§ **What you need to do**:
The data that follows is to be copied exactly, with each image removed.

§ **Change detection outputs**:
Segment Open
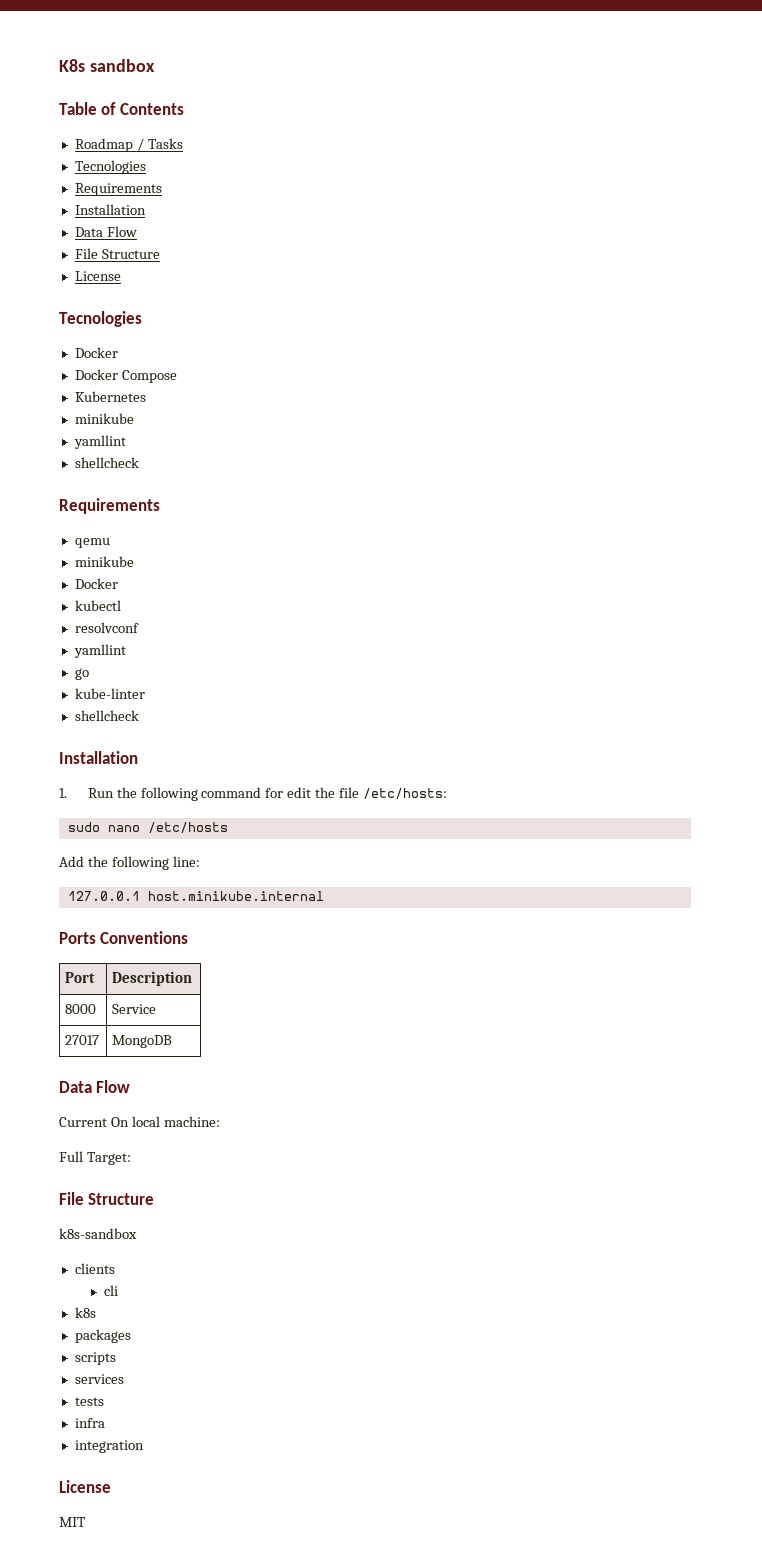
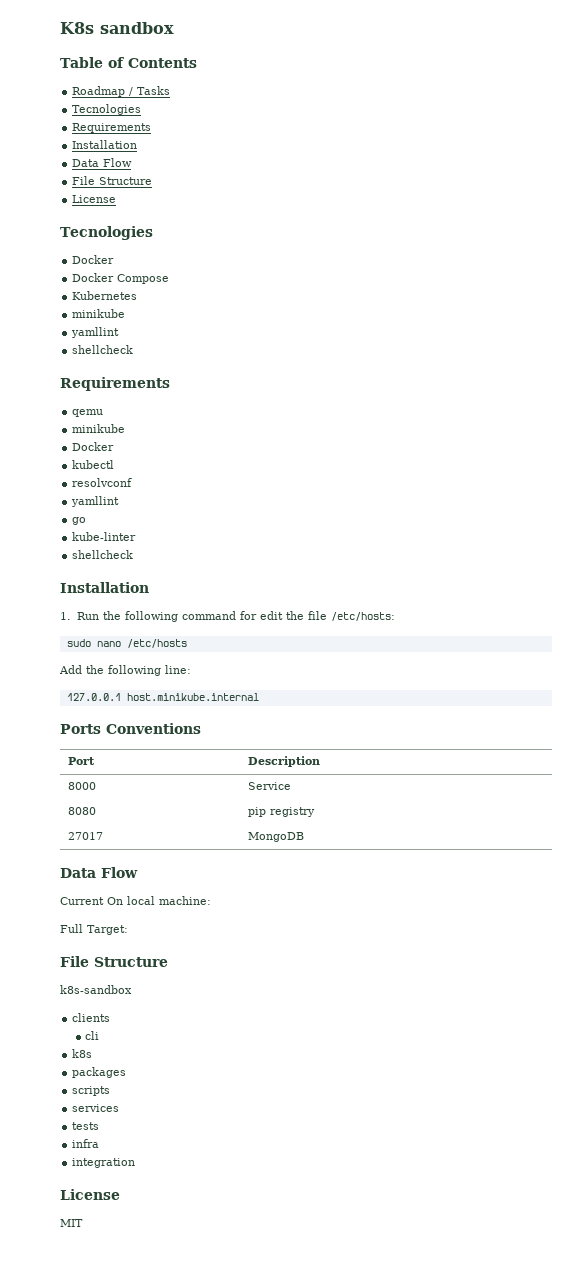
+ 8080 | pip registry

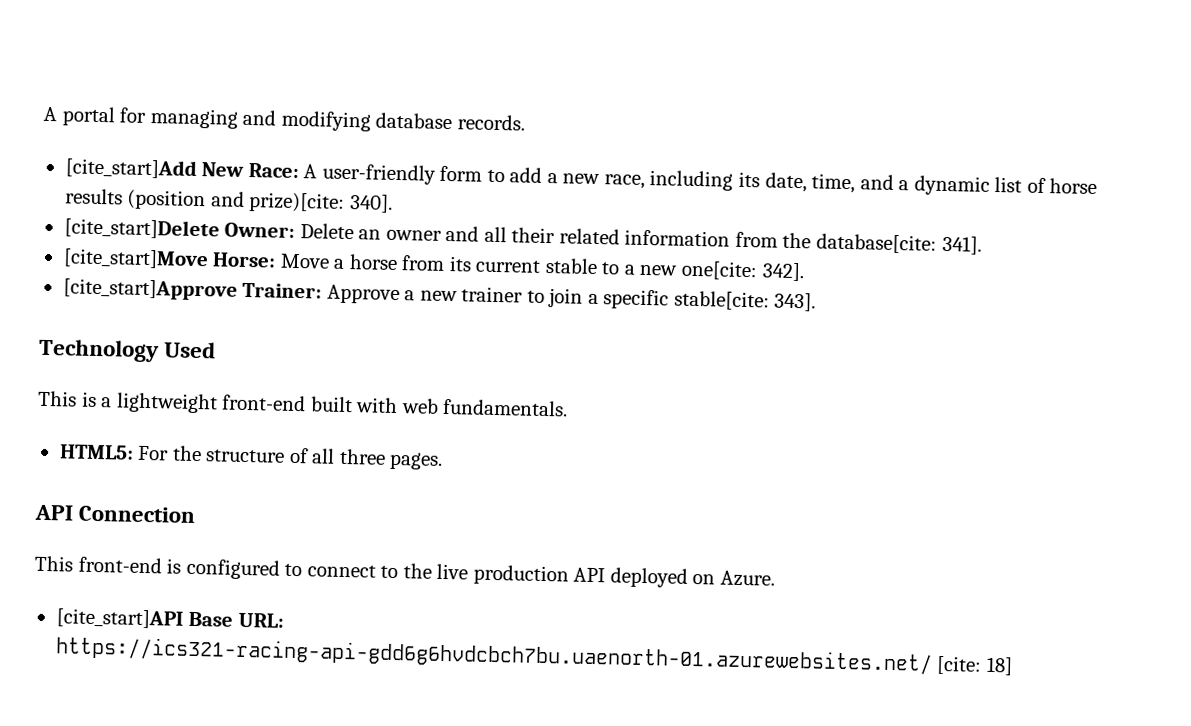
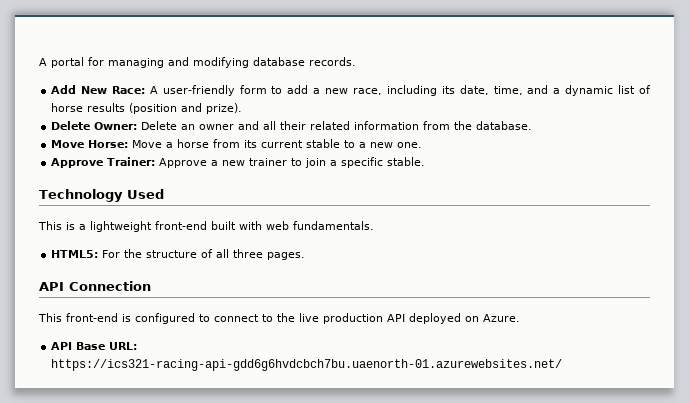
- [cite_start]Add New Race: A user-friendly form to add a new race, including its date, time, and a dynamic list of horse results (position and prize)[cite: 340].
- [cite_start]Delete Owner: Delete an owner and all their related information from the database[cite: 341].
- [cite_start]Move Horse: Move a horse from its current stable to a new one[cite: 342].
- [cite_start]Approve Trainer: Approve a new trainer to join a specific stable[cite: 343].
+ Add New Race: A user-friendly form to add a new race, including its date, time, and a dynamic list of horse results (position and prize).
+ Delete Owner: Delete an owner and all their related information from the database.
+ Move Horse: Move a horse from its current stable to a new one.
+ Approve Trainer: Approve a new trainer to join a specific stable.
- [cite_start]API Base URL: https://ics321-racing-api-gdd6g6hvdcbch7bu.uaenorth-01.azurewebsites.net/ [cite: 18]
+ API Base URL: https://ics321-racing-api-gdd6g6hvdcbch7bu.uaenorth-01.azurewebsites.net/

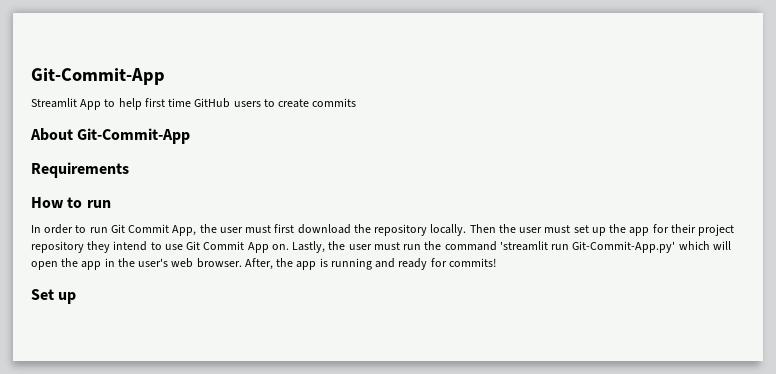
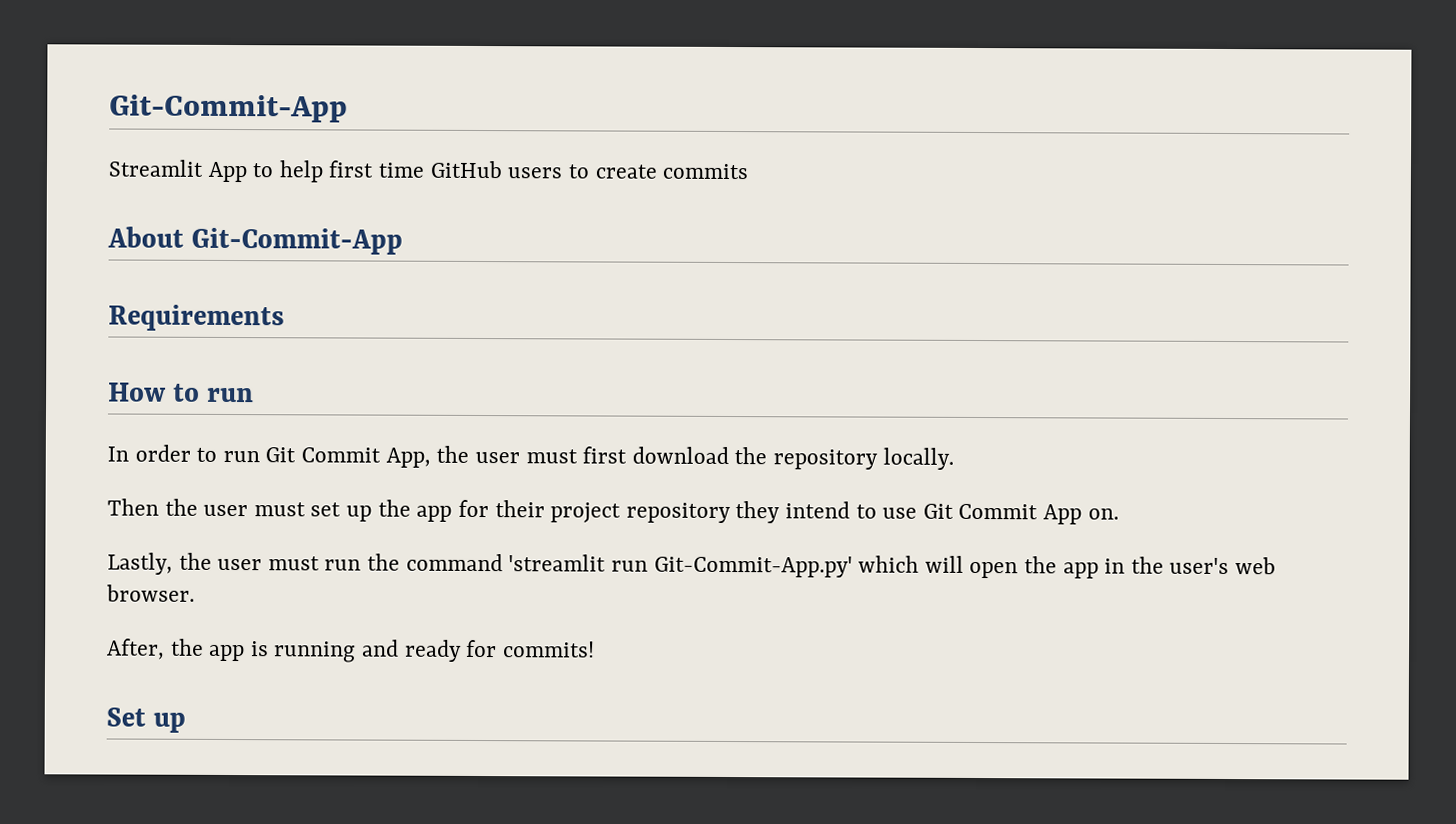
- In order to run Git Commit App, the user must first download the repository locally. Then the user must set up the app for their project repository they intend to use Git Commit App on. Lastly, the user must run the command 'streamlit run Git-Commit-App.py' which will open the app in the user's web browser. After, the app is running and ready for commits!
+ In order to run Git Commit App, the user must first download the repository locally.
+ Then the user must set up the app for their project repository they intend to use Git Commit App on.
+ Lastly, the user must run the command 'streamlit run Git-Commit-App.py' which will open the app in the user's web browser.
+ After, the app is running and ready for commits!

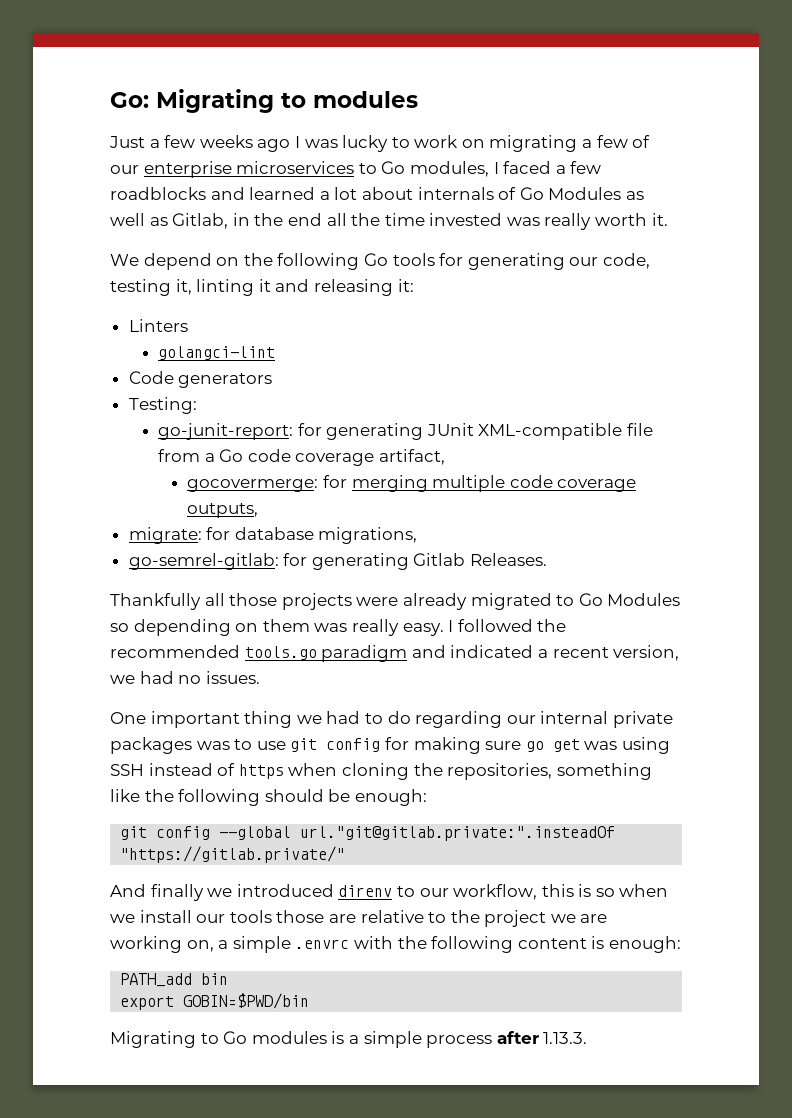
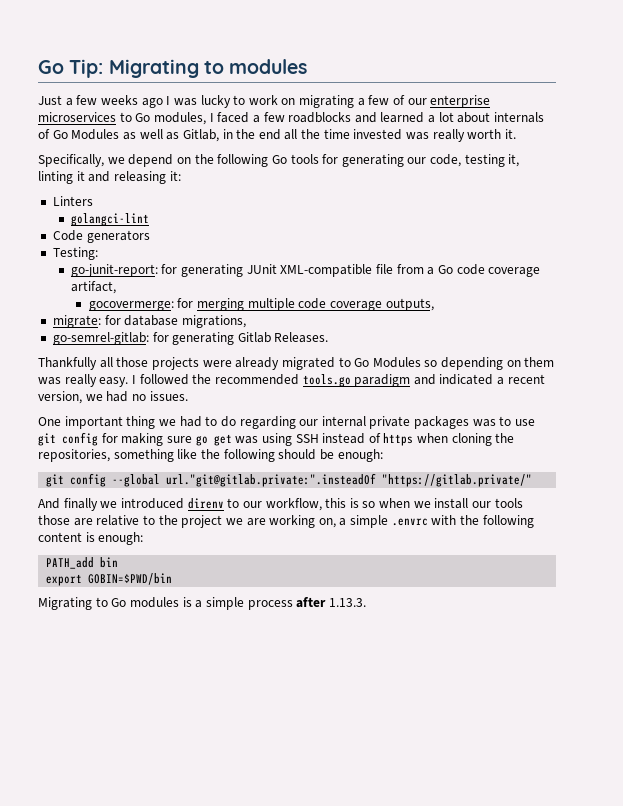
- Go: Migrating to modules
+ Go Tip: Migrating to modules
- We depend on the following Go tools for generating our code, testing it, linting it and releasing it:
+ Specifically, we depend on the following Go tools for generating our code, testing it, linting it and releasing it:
Segment Closed
§ **Task response**:
+ 8080 | pip registry

- [cite_start]Add New Race: A user-friendly form to add a new race, including its date, time, and a dynamic list of horse results (position and prize)[cite: 340].
- [cite_start]Delete Owner: Delete an owner and all their related information from the database[cite: 341].
- [cite_start]Move Horse: Move a horse from its current stable to a new one[cite: 342].
- [cite_start]Approve Trainer: Approve a new trainer to join a specific stable[cite: 343].
+ Add New Race: A user-friendly form to add a new race, including its date, time, and a dynamic list of horse results (position and prize).
+ Delete Owner: Delete an owner and all their related information from the database.
+ Move Horse: Move a horse from its current stable to a new one.
+ Approve Trainer: Approve a new trainer to join a specific stable.
- [cite_start]API Base URL: https://ics321-racing-api-gdd6g6hvdcbch7bu.uaenorth-01.azurewebsites.net/ [cite: 18]
+ API Base URL: https://ics321-racing-api-gdd6g6hvdcbch7bu.uaenorth-01.azurewebsites.net/

- In order to run Git Commit App, the user must first download the repository locally. Then the user must set up the app for their project repository they intend to use Git Commit App on. Lastly, the user must run the command 'streamlit run Git-Commit-App.py' which will open the app in the user's web browser. After, the app is running and ready for commits!
+ In order to run Git Commit App, the user must first download the repository locally.
+ Then the user must set up the app for their project repository they intend to use Git Commit App on.
+ Lastly, the user must run the command 'streamlit run Git-Commit-App.py' which will open the app in the user's web browser.
+ After, the app is running and ready for commits!

- Go: Migrating to modules
+ Go Tip: Migrating to modules
- We depend on the following Go tools for generating our code, testing it, linting it and releasing it:
+ Specifically, we depend on the following Go tools for generating our code, testing it, linting it and releasing it:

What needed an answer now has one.